Désormais utilisée en routine par les radiologues du CHU de Rennes qui continuent de l’alimenter, la solution leur apporte une assistance permettant notamment une interprétation plus rapide des images. Pour les médecins en formation, l’IA participe à faire du CHU un terrain d’apprentissage de premier plan. En imagerie, les jeunes radiologues peuvent de cette façon confronter leur lecture d’image à celle de la solution. Elle profite également aux urologues qui, grâce au rapport d’analyse généré par l’outil, préparent au mieux d’éventuelles biopsies en ciblant plus précisément la zone de prélèvement, améliorant ainsi la détection des cancers. Aujourd’hui, Paros est en passe d’être commercialisée et distribuée dans le monde entier.

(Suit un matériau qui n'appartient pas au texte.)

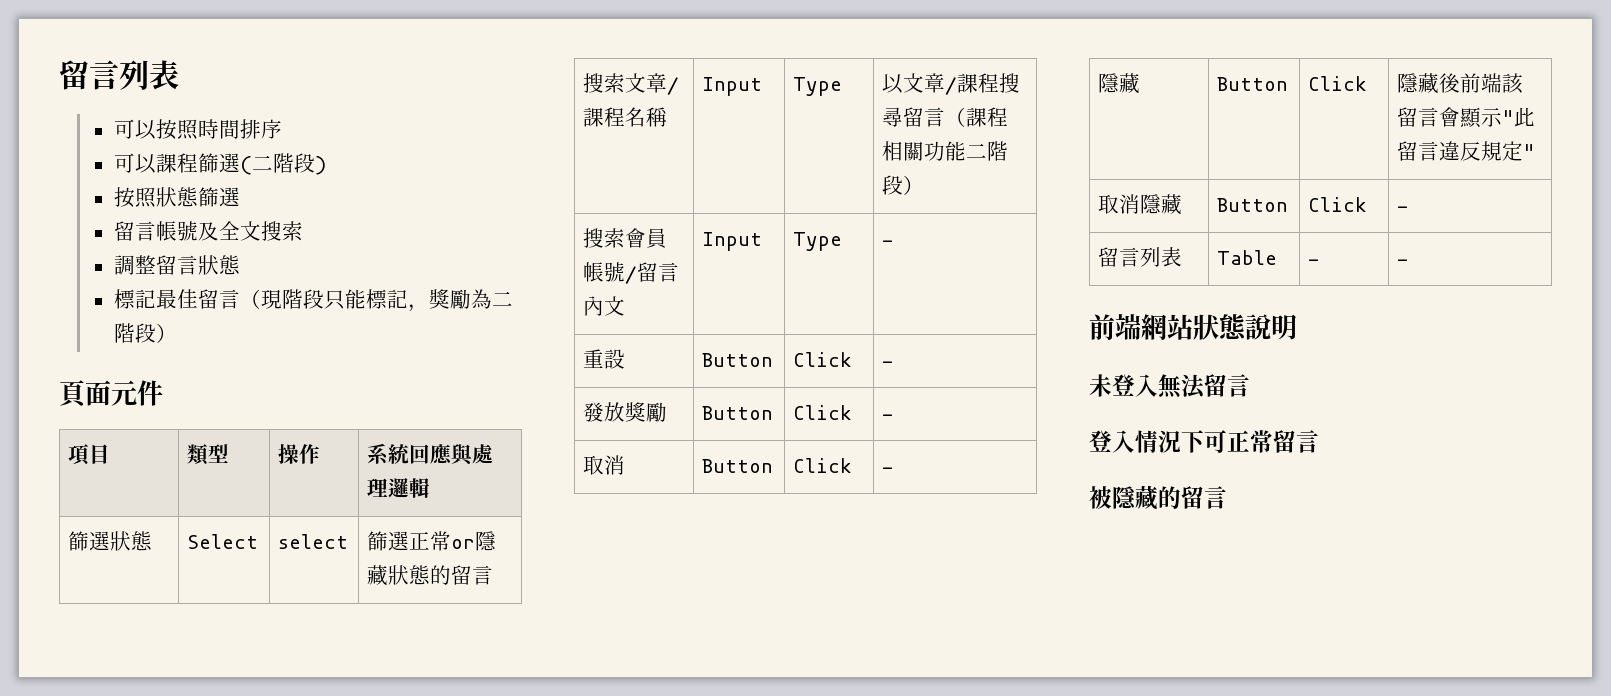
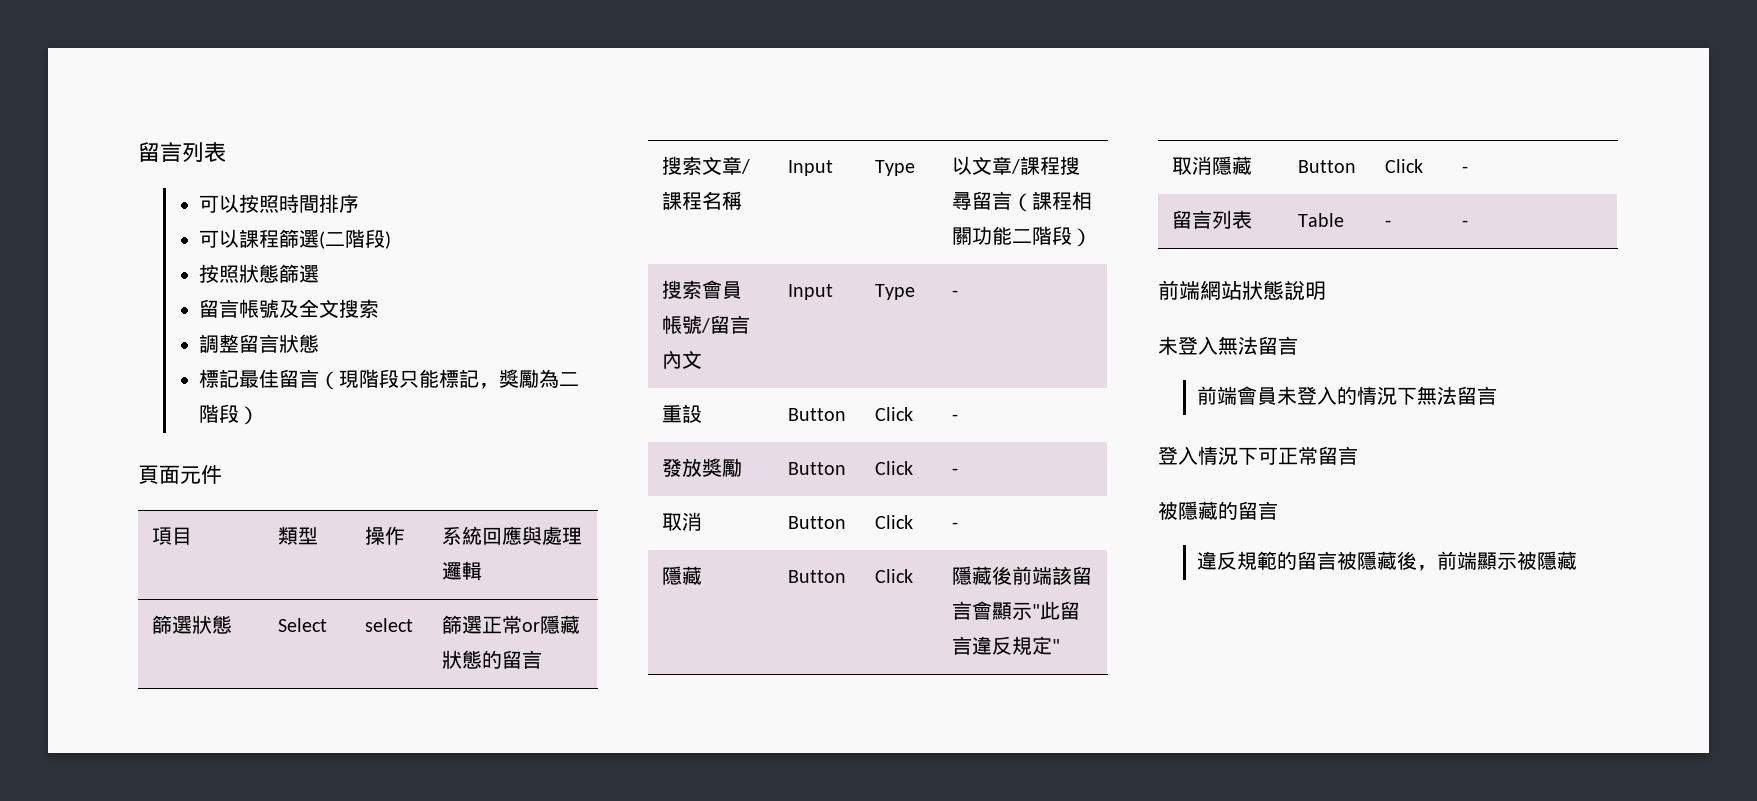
+ 前端會員未登入的情況下無法留言
+ 違反規範的留言被隱藏後，前端顯示被隱藏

Utilisation, innovation et évaluation : l'approche 360 du CHU de Rennes

Autrefois considérée comme de la science-fiction, l’intelligence artificielle est devenue en quelques années une réalité pour de nombreuses spécialités médicales. C’est particulièrement vrai dans le domaine de l’imagerie où le recours à l’IA à des fins diagnostiques est de plus en plus répandu. Engagé dans une vaste démarche d’utilisation, de co-construction et d’évaluation d’outils basés sur l’IA, le CHU de Rennes abrite différentes applications s’appuyant sur cette technologie. Certaines sont utilisées en routine clinique comme avec BoneView, d’autres s’y créent et continuent de se développer en faisant travailler ensemble médecins et développeurs, comme avec Paros. En matière de recherche et d’innovation, le CHU de Rennes a fait des technologies pour la santé l’un de ses axes stratégiques. Dans cette famille de technologies où cohabitent l’exploitation sécurisée des données massives en santé, télésanté, dispositifs médicaux ou encore monitoring, l’intelligence artificielle occupe une place singulière puisqu’elle y est considérée comme un outil irriguant chacune de ces thématiques. 

Aujourd’hui, de nombreux praticiens du CHU de Rennes s’engagent donc dans cette voie en utilisant, en codéveloppant ou en participant à la recherche sur les outils d’IA dans une large variété de spécialités : radiologie, anatomopathologie numérique, cardiologie, néonatalogie et urgences.